Par Annabel Cattoni, Laurence Laborde, Jordi Le Cointe et Olivier Thiébaut
Au-delà de la Seine-Saint-Denis, des mobilisations importantes contre le choc des savoirs ont émergé, par exemple en Loire-Atlantique. Dans ce département, la mobilisation a fédéré (et fédère encore) plusieurs milliers de personnels et parents d’élèves. Ce relatif succès s’inscrit dans un contexte départemental favorable, avec des habitudes de travail fortes au niveau fédéral et intersyndical. Dès janvier, les réunions de secteurs géographiques à l’initiative des personnels du second degré ont fleuri. Les organisations syndicales, la FSU en premier lieu, ont veillé à rendre visibles, faciliter et fédérer les mobilisations auto-organisées. Les AG de grévistes, fournies, ont appelé à reconduire sur plusieurs jours autour des dates nationales en février et mars. Ces reconductions ont été assez significatives pour entraîner des équipes moins habituellement mobilisées. Dans le premier degré, les personnels se sont surtout engagé·es dans les premières mobilisations car elles s’inscrivaient dans une proposition de calendrier contre les conditions de travail dégradées notamment à cause de l’inclusion sans moyen suffisant.

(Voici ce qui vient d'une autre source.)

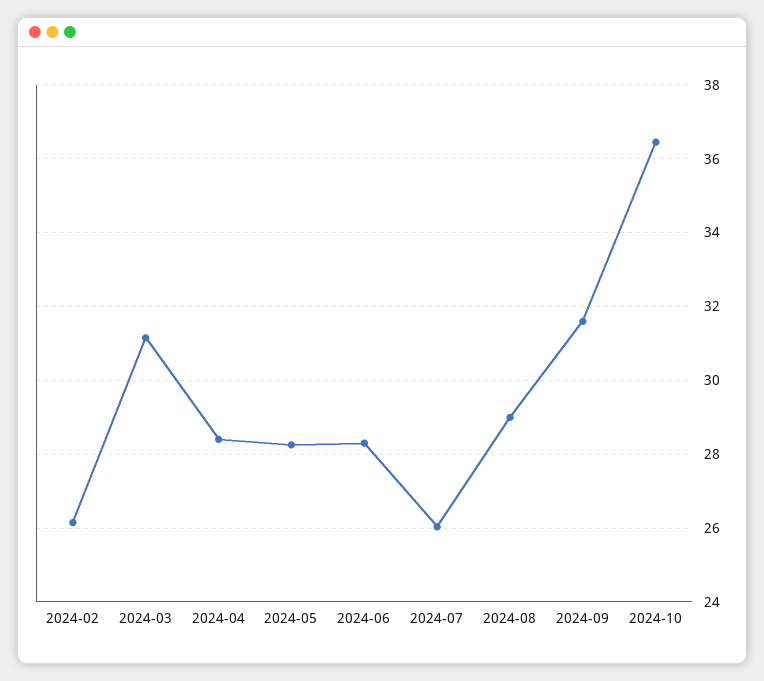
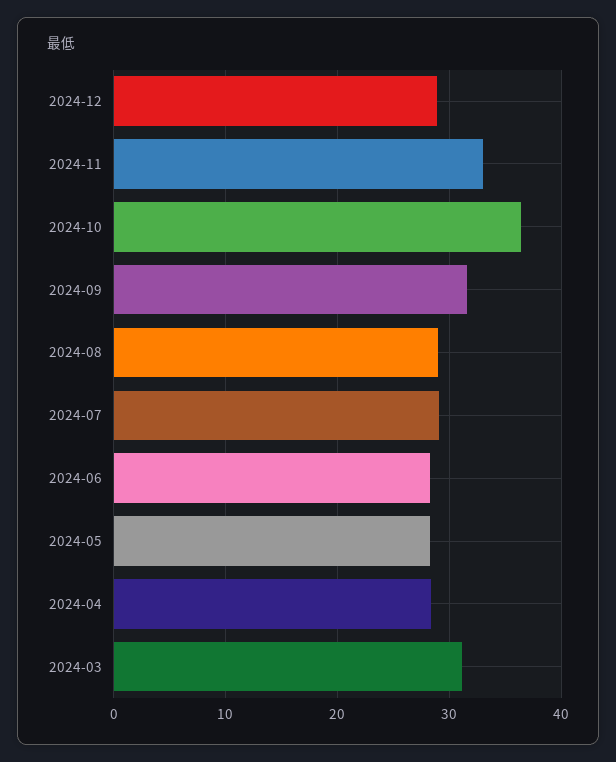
2024-02: 26.2 -> none
2024-07: 26 -> 29
2024-12: none -> 29
2024-11: none -> 33

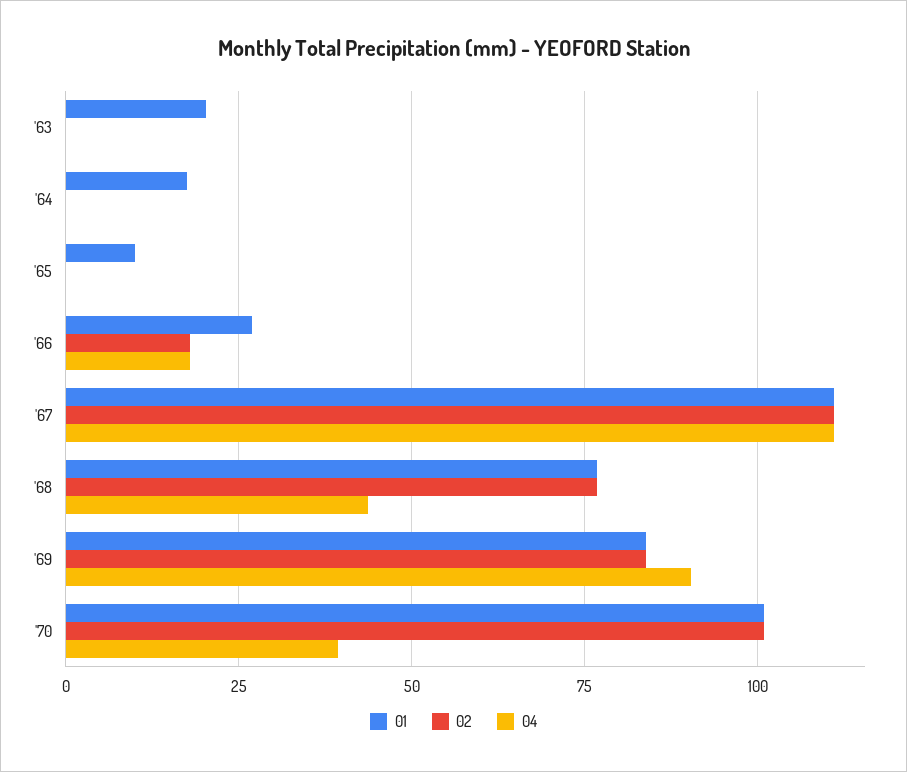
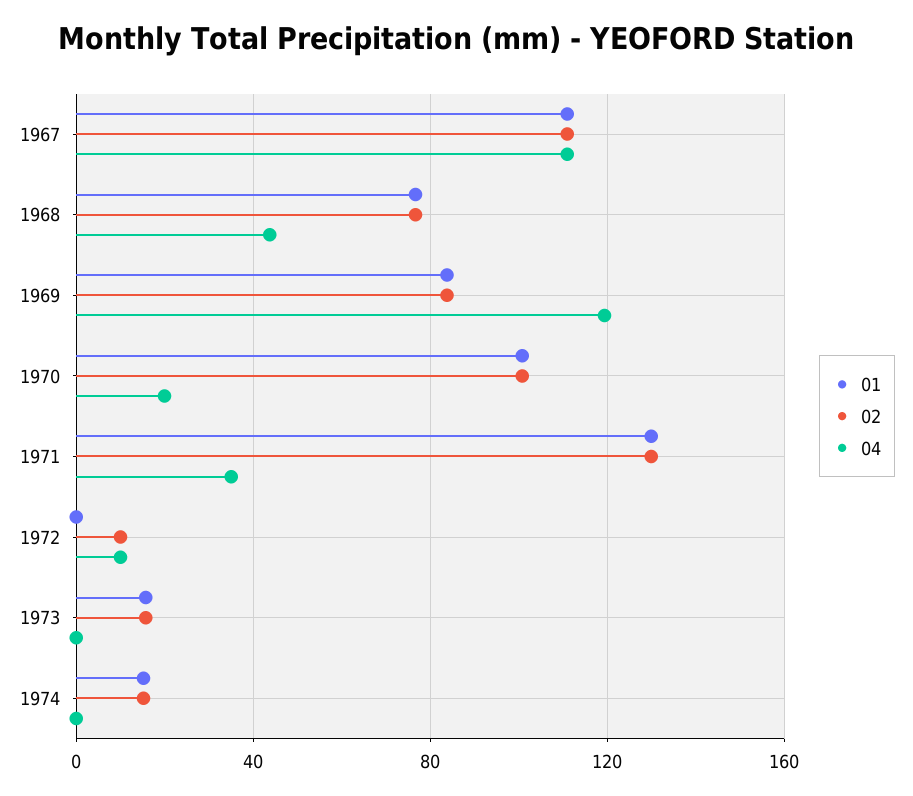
01, '63: 20 -> none
02, '63: 0 -> none
04, '63: 0 -> none
01, '64: 17.5 -> none
02, '64: 0 -> none
04, '64: 0 -> none
01, '65: 10 -> none
02, '65: 0 -> none
04, '65: 0 -> none
01, '66: 27.5 -> none
02, '66: 17.5 -> none
04, '66: 17.5 -> none
04, '69: 90 -> 120
04, '70: 40 -> 20
01, 1971: none -> 130
02, 1971: none -> 130
04, 1971: none -> 35
01, 1972: none -> 0
02, 1972: none -> 10
04, 1972: none -> 10
01, 1973: none -> 15
02, 1973: none -> 15
04, 1973: none -> 0
01, 1974: none -> 15
02, 1974: none -> 15
04, 1974: none -> 0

C’est assez exceptionnel pour le souligner, l’ampleur et la durée de la mobilisation s’expliquent aussi par l’engagement des parents d’élèves en son sein, parfois sur leurs propres mots d’ordre : « collèges morts », blocages d’établissements, nuits des écoles, rap Tu nous casses l’école1… Les parents du groupe Whatsapp ont été à l’initiative d’une réunion publique coorganisée avec l’intersyndicale, qui a réuni environ 600 personnes à Nantes en avril, de plusieurs manifestations parents-personnels les samedis matin, d’un recours contre l’arrêté du 15 mars 2024 instituant les groupes de niveau, d’un vade-mecum pour l’action en CA, d’une rencontre avec les élu·es, ou d’un appel aux cadres de l’éducation qui vient d’être publié dans Le Monde de l’éducation.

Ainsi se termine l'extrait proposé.